## [RECORDED INFORMATION]
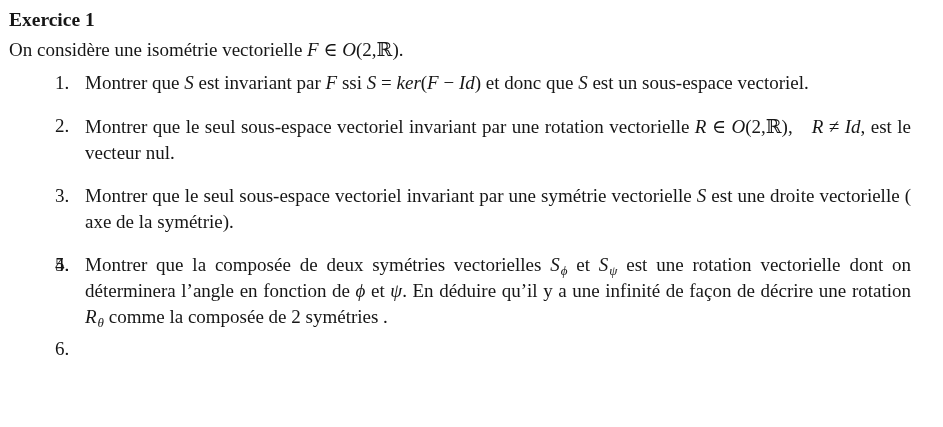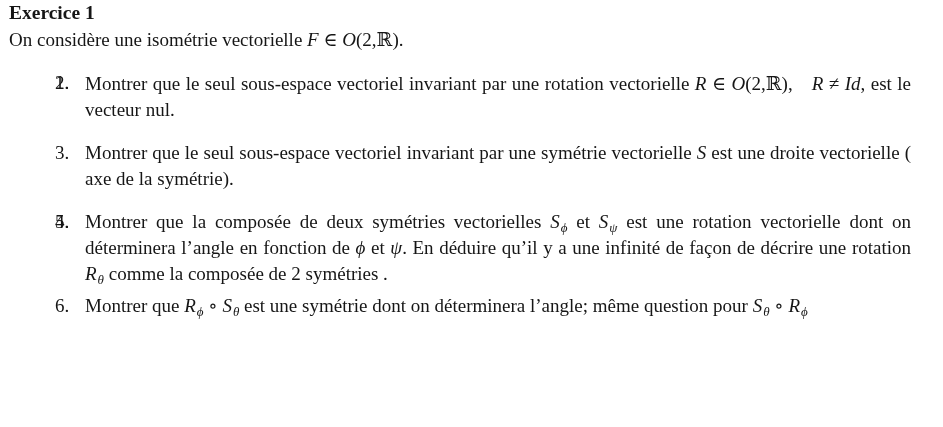--- a/index.html
+++ b/index.html
@@ -13,29 +13,29 @@
     background: #ffffff;
     color: #161616;
     font-family: "Liberation Serif", "DejaVu Serif", serif;
     font-size: 19px;
     line-height: 26px;
   }
   .page {
     box-sizing: border-box;
     width: 943px;
     height: 427px;
-    padding: 0 32px 0 9px;
+    padding: 7px 32px 0 9px;
   }
   .title {
     font-weight: 700;
     font-size: 19.5px;
     line-height: 26px;
   }
   .intro {
-    line-height: 26px;
+    line-height: 32px;
   }
   .qlist {
     list-style: none;
     margin: 4px 0 0 0;
     padding: 0;
   }
   .q {
     position: relative;
     padding-left: 76px;
     margin: 0 0 17px 0;
@@ -65,34 +65,34 @@
 </style>
 </head>
 <body>
 
 <div class="page">
   <div class="title">Exercice 1</div>
   <div class="intro">On considère une isométrie vectorielle <span class="mi">F</span> ∈ <span class="mi">O</span>(2,<span class="mbb">ℝ</span>).</div>
   <ol class="qlist">
     <li class="q">
       <span class="qnum">1.</span>
+      <span class="qtext">Montrer que <span class="mi">S</span> est invariant par <span class="mi">F</span> ssi <span class="mi">S</span> = <span class="mi">ker</span>(<span class="mi">F</span> − <span class="mi">Id</span>) et donc que <span class="mi">S</span> est un sous-espace vectoriel.</span>
     </li>
     <li class="q">
       <span class="qnum">2.</span>
       <span class="qtext">Montrer que le seul sous-espace vectoriel invariant par une rotation vectorielle <span class="mi">R</span> ∈ <span class="mi">O</span>(2,<span class="mbb">ℝ</span>), <span class="mi">R</span> ≠ <span class="mi">Id</span>, est le vecteur nul.</span>
     </li>
     <li class="q">
       <span class="qnum">3.</span>
       <span class="qtext">Montrer que le seul sous-espace vectoriel invariant par une symétrie vectorielle <span class="mi">S</span> est une droite vectorielle ( axe de la symétrie).</span>
     </li>
     <li class="q">
       <span class="qnum">4.</span>
     </li>
     <li class="q tight">
       <span class="qnum">5.</span>
       <span class="qtext">Montrer que la composée de deux symétries vectorielles <span class="mi">S</span><span class="msub">ϕ</span> et <span class="mi">S</span><span class="msub">ψ</span> est une rotation vectorielle dont on déterminera l’angle en fonction de <span class="mi">ϕ</span> et <span class="mi">ψ</span>. En déduire qu’il y a une infinité de façon de décrire une rotation <span class="mi">R</span><span class="msub">θ</span> comme la composée de 2 symétries .</span>
     </li>
     <li class="q">
       <span class="qnum">6.</span>
-      <span class="qtext">Montrer que <span class="mi">R</span><span class="msub">ϕ</span> ∘ <span class="mi">S</span><span class="msub">θ</span> est une symétrie dont on déterminera l’angle; même question pour <span class="mi">S</span><span class="msub">θ</span> ∘ <span class="mi">R</span><span class="msub">ϕ</span></span>
     </li>
   </ol>
 </div>
 
 </body></html>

## [DIRECTIONS FOR THIS TASK]
Show every line from the listing that contains "padding".

## [RESPONSE TO THIS TASK]
-    padding: 0 32px 0 9px;
+    padding: 7px 32px 0 9px;
     padding: 0;
     padding-left: 76px;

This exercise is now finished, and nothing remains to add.